Bei dem Fall geht es um den Monitoring-Bericht zum strategischen Überbau. Der Vorwurf lautet, dass die Telekom Glasfaserprojekte in Orten plant oder angekündigt, in denen Wettbewerber bereits tätig sind. Deren Ausbauvorhaben sollen so möglichst ausgebremst werden. Inwieweit es sich um einen systematischen Missbrauch handelt, wollte die Bundesnetzagentur untersuchen.

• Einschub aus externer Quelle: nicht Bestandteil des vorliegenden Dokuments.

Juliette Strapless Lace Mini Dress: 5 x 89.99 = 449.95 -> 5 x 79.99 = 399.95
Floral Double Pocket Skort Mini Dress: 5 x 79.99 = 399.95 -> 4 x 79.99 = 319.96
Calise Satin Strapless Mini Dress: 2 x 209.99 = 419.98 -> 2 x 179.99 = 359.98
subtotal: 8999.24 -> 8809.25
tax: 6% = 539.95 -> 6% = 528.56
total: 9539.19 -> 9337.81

Wie aus internen Dokumenten der Bundesnetzagentur hervorgeht, die der Tagesspiegel nach einer Anfrage über das Informationsfreiheitsgesetz erhalten hat, soll sich vor allem der Staatssekretär Stefan Schnorr für die Telekom eingesetzt haben. Ursprünglich wollte die Bundesnetzagentur demnach einen deutlich kritischeren Bericht veröffentlichen. Die ersten Entwürfe wurden aber entschärft, unter anderem weil Schnorr laut einem Gesprächsvermerk die Bedenken hatte, die Bundesnetzagentur würde die Telekom „an den Pranger“ stellen.

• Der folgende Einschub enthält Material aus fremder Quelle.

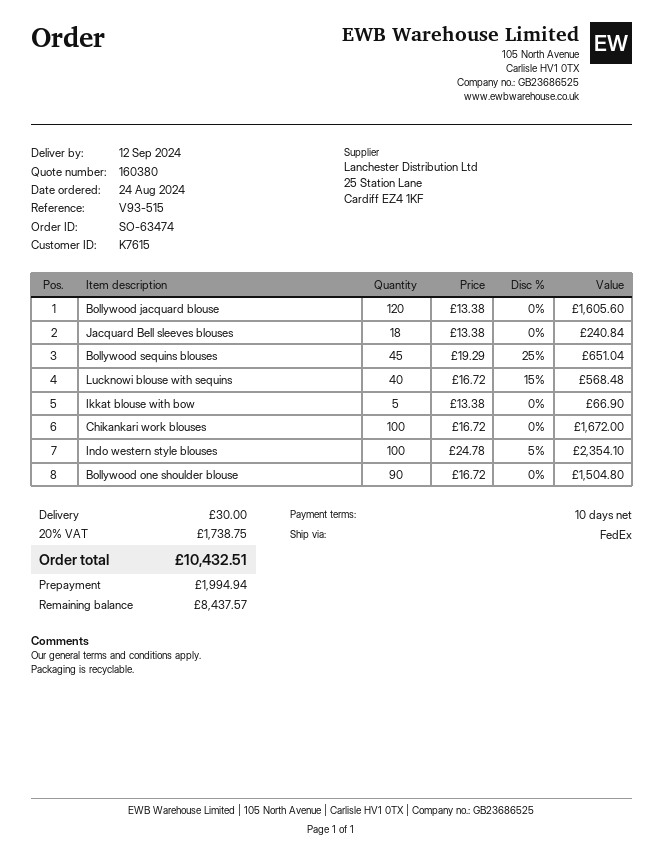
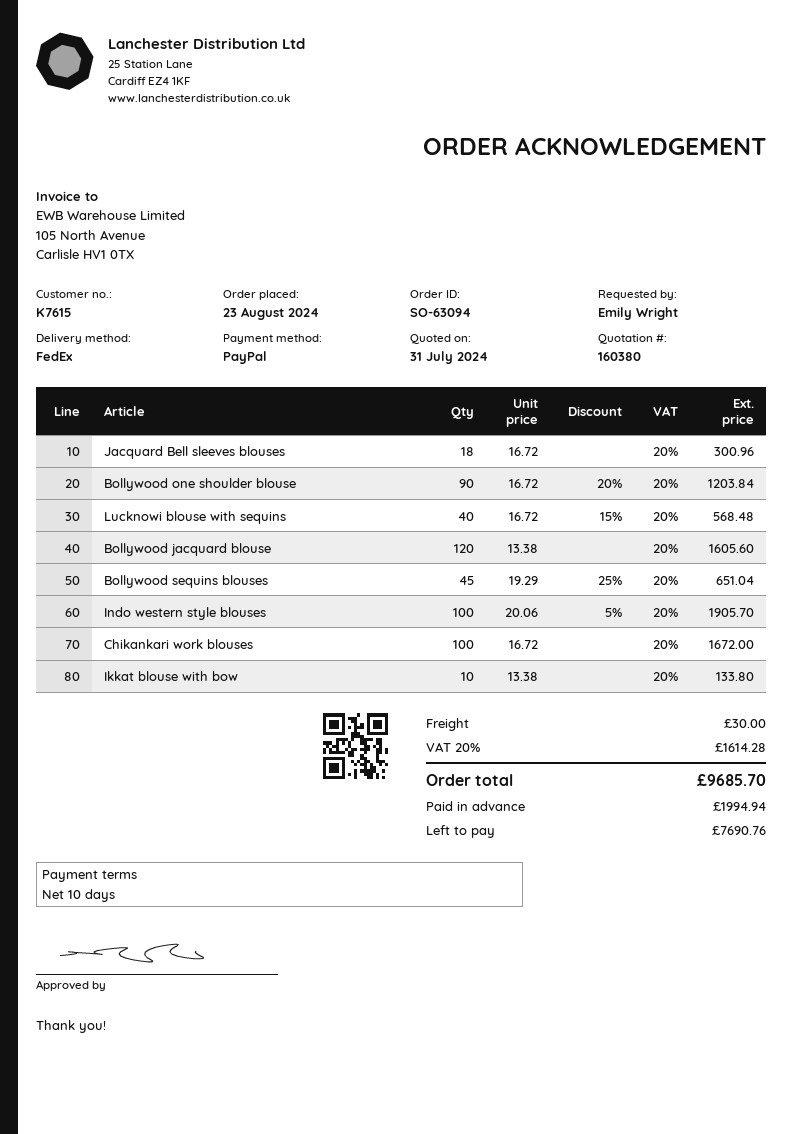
order number: SO-63474 -> SO-63094
order date: 2024-08-24 -> 2024-08-23
Jacquard Bell sleeves blouses: 18 x 13.38 = 240.84 -> 18 x 16.72 = 300.96
Ikkat blouse with bow: 5 x 13.38 = 66.90 -> 10 x 13.38 = 133.80
Indo western style blouses: 100 x 24.78 - 5% = 2354.10 -> 100 x 20.06 - 5% = 1905.70
Bollywood one shoulder blouse: 90 x 16.72 = 1504.80 -> 90 x 16.72 - 20% = 1203.84
tax: 20% = 1738.75 -> 20% = 1614.28
total: 10432.51 -> 9685.70
balance: 8437.57 -> 7690.76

In einer weiteren Mitschrift heißt es zudem, viele Vorwürfe habe man entkräften können. Die Untersuchung der Bundesnetzagentur ging aber zunächst in eine andere Richtung, die Regulierungsbehörde wollte mit einem förmlichen Auskunftsersuchen auch weitere Daten einfordern, um die Vorwürfe zu prüfen. Diesen Datenabruf soll Schnorr aber ebenfalls verhindert haben, heißt es im Tagesspiegel.
Telekom-Konkurrenz kritisiert Eingriffe aus dem Digitalministerium
Wettbewerber kritisieren die politische Einflussnahme. „Damit schützt das (Bundesdigitalministerium) die Interessen der Telekom, an der der Bund direkt und indirekt immer noch mit knapp 28 Prozent beteiligt ist“, heißt es in einer gemeinsamen Pressemitteilung der Verbände Anga, Breko, VATM und VKU. So könne die Telekom den Glasfaserausbau fortsetzen und bremse den flächendeckenden Glasfaserausbau weiter aus.

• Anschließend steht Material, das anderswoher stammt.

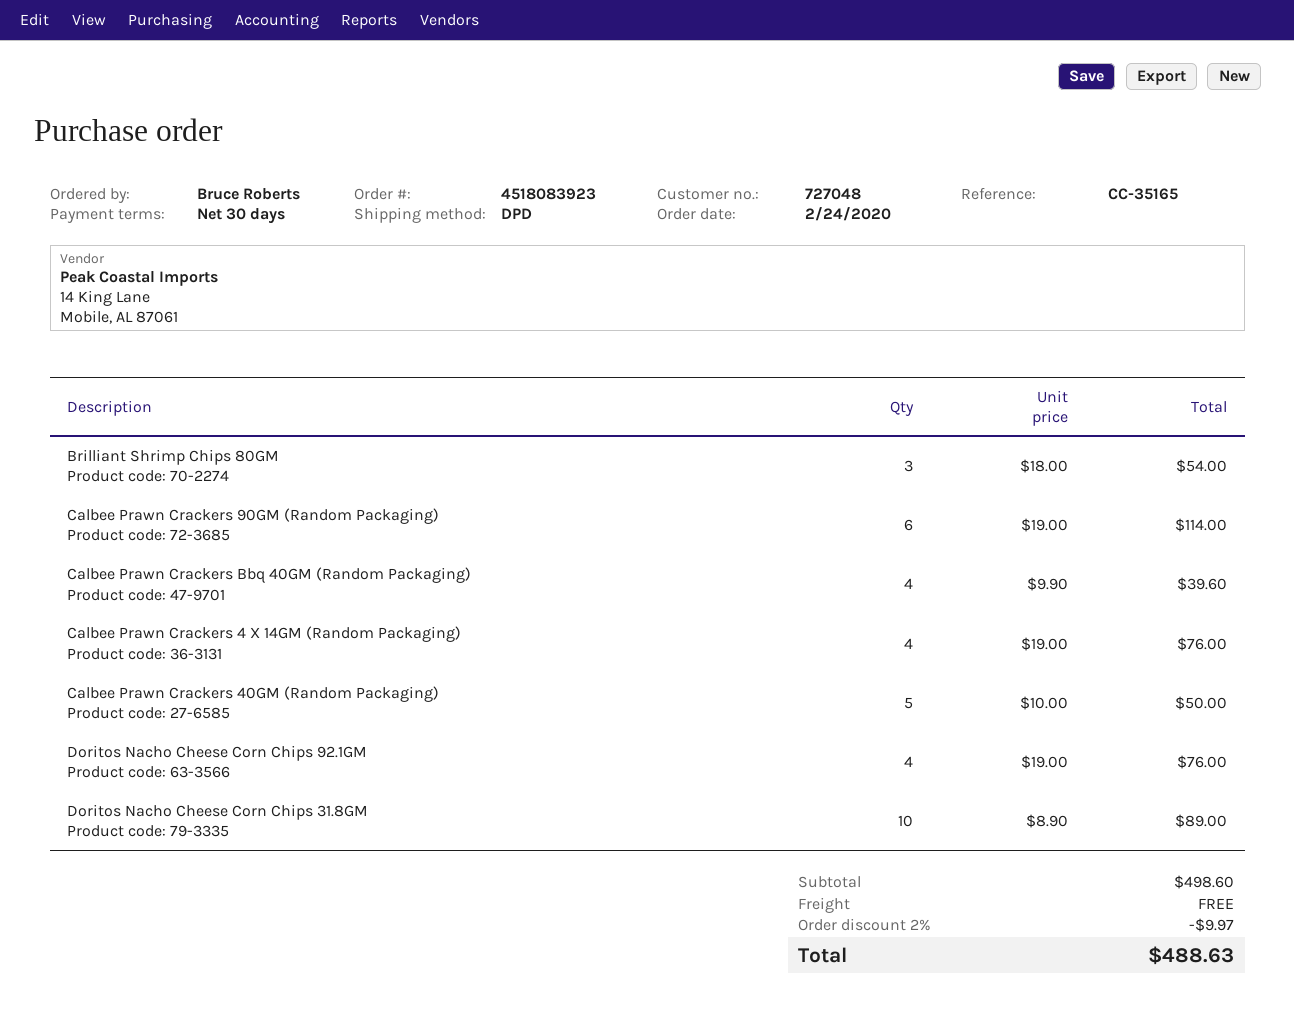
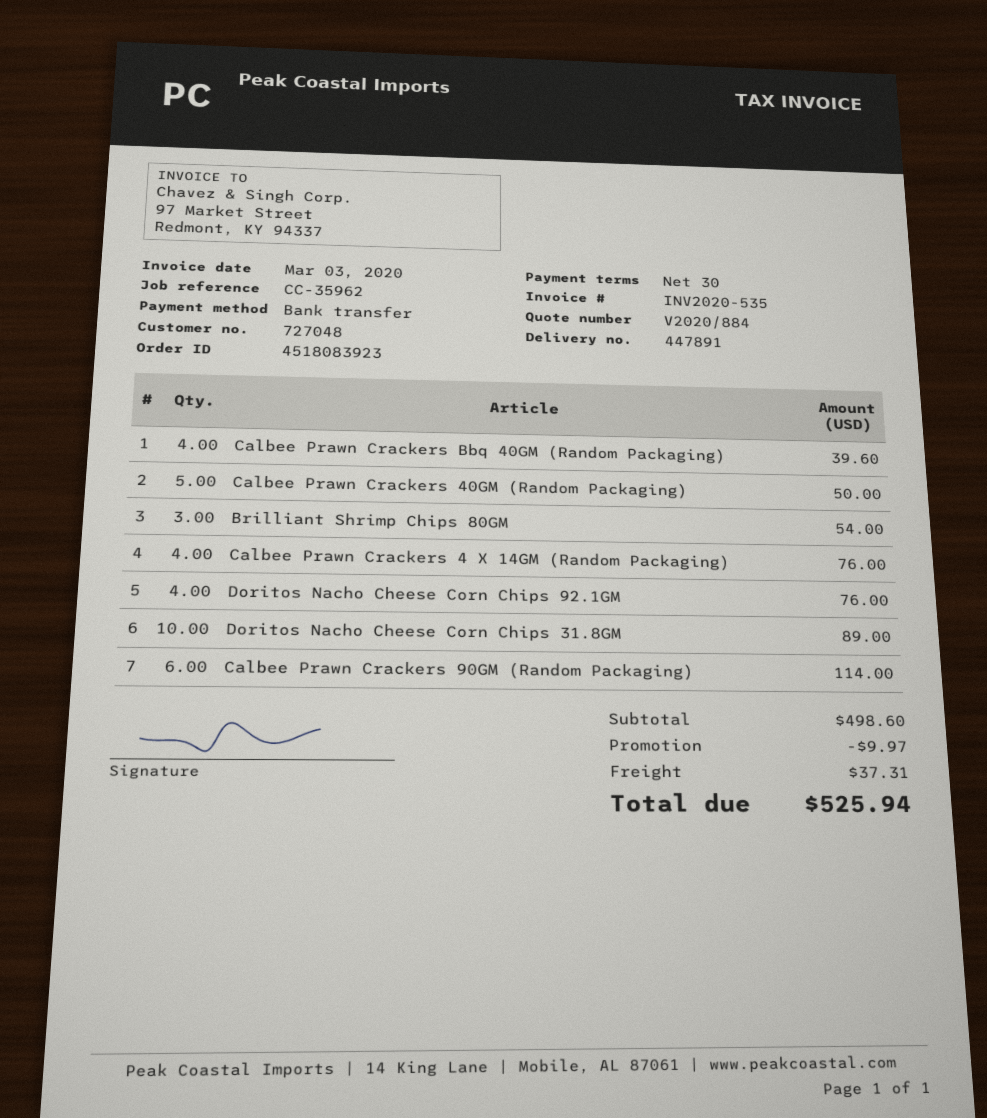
reference: CC-35165 -> CC-35962
shipping: 0.00 -> 37.31
total: 488.63 -> 525.94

Von Bundesnetzagentur fordert man nun das förmliche Auskunftsersuchen, die Telekom müsse verpflichtet werden, ihre Glasfaser-Ausbauplanung vertraulich bei der Bundesnetzagentur zu hinterlegen. So könne die Bundesnetzagentur schnell und zuverlässig feststellen, ob und in welchen Fällen die Telekom ihre Marktmacht missbraucht habe, um Wettbewerber durch strategischen Doppelausbau zu verdrängen.
Ministerium spricht von einem normalen Vorgang
Das Bundesdigitalministerium versucht derweil, die Lage zu beruhigen. Dass sich das Ressort mit der Bundesnetzagentur „bei mehreren Gelegenheiten und auf verschiedenen Ebenen abgestimmt“ habe, sei im Rahmen der Fachaufsicht keinesfalls ungewöhnlich, sagte ein Sprecher zu Heise Online. Es komme öfters vor, dass Entwürfe angepasst werden.
Der bis dato veröffentlichte Zwischenbericht der Monitoring-Stelle lieferte zwar Hinweise für ein Marktversagen beim Glasfaserausbau. Konsequenzen wurden aber noch keine gezogen. Das Bundesdigitalministerium erklärt in der Stellungnahme gegenüber Heise Online, dass ein Doppelausbau grundsätzlich zunächst kein Problem sei. In dicht besiedelten Gebieten könnten zwei oder sogar mehr Glasfasernetze wirtschaftlich betrieben werden.
Die Telekom selbst hat die Vorwürfe immer bestritten. Der Konzern bezeichnet die Vorfälle als Teil des normalen Wettbewerbs.